Just wondering where you go. I got five minor league teams within driving
distance and I've only ever been to ONE game in my life. I just can't get
into minor league action. I know I'm a bad person: I get mad when a little
kid makes an error or misses a tackle. I don't think I'll be one of those
bad parents when it comes to sports, but I hate it when a kid parks under a
pop-up and then he drops it. Maybe I'm projecting, I sucked at sports,
mostly because I was in my head too much, I could never focus. I always
wished our school had a field and track team. I would have been awful at
those events too, but they were so easy: you ran or jumped or threw.

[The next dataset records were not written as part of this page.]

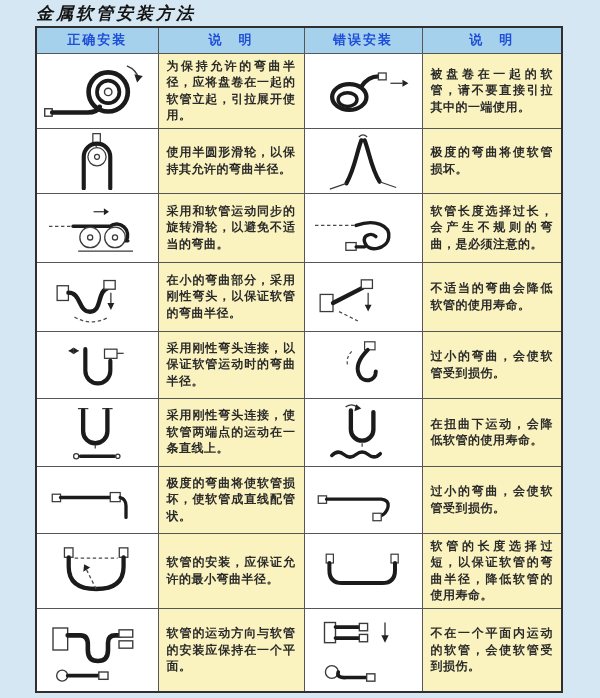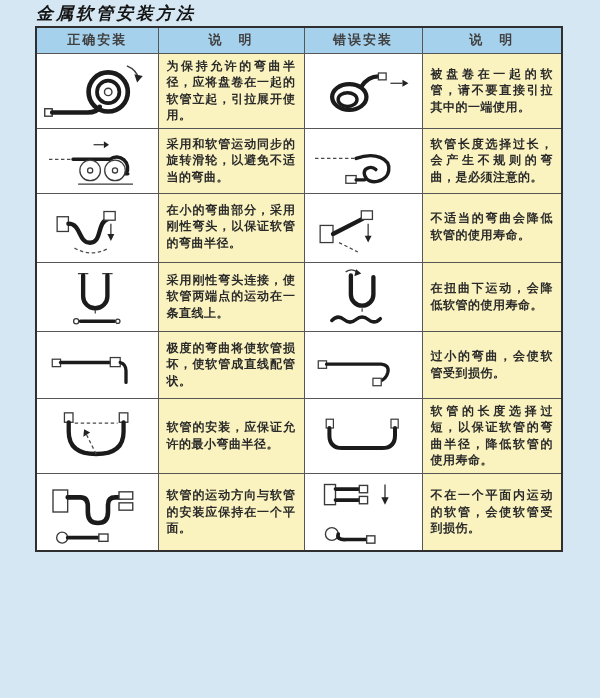"正确安装" .install-table thead th { color: #404040 -> #1d4ed8 }
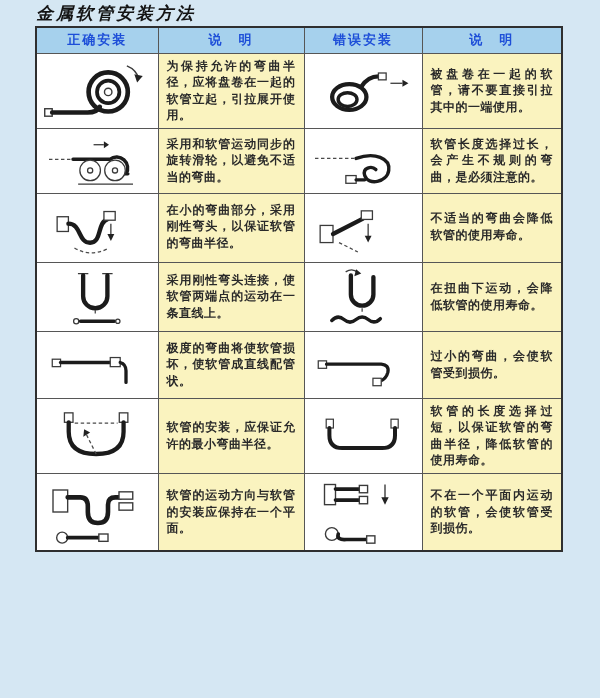"使用半圆形滑轮，以保持其允许的弯曲半径。" tr { html: none -> <tr> <td> <svg> <rect></rect> <path></path> <path></path> <circle></circle> <circle></circle> </svg> </td> <td>使用半圆形滑轮，以保持其允许的弯曲半径。</td> <td> <svg> <path></path> <path></path> <path></path> <path></path> <path></path> </svg> </td> <td>极度的弯曲将使软管损坏。</td> </tr> }
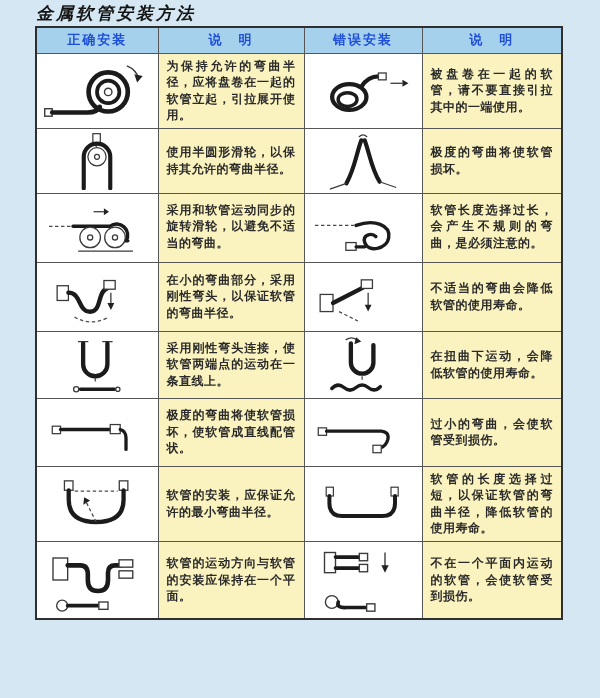"采用和软管运动同步的旋转滑轮，以避免不适当的弯曲。" tbody tr:nth-child(3) td { font-family: Liberation Mono, monospace -> none }
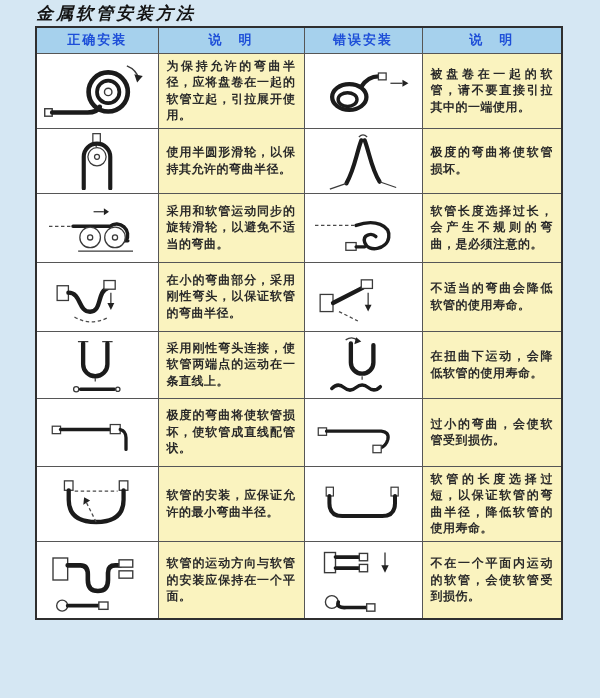"采用刚性弯头连接，以保证软管运动时的弯曲半径。" tr { html: none -> <tr> <td> <svg> <path></path> <polygon></polygon> <polygon></polygon> <path></path> <rect></rect> <path></path> </svg> </td> <td>采用刚性弯头连接，以保证软管运动时的弯曲半径。</td> <td> <svg> <rect></rect> <path></path> <path></path> </svg> </td> <td>过小的弯曲，会使软管受到损伤。</td> </tr> }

You
didn't have to think about missing the bunt sign or missing the snap count.

Kevin T.
Ah well

Me:
I have to agree with this one.  Baseball interests me in large part because
baseball at the Major League level is an exhibition of excellence at a level
so high as to be almost beyond imagining, but one in a setting that allows
people with a far lower degree of skill (like me) to understand, appreciate,
and criticize what the players do.  I like football, but I don't love it in
the same way, not because it is less complex but because it is _more_
complex - so complex that someone who did not play, like me, can understand
it only on the most general level.  Baseball, on the other hand, I can
really get into.  The Minor League's really don't interest me much except to
the extent that they feed players into the Majors.  Major League baseball
players are better at what they do than 99.9% (and you can probably add some
9s to that) of the people in the human race are at _anything_.  Which is
why, incidentally, the players are almost always right, and the owners are
almost always wrong, in labor disputes.  But as a card-carrying union
member, I would stick by my union brethren anyways, of course :-)
Nonetheless, watching minor league players play well, but not as well as
major league players would, somehow doesn't have the same appeal for me.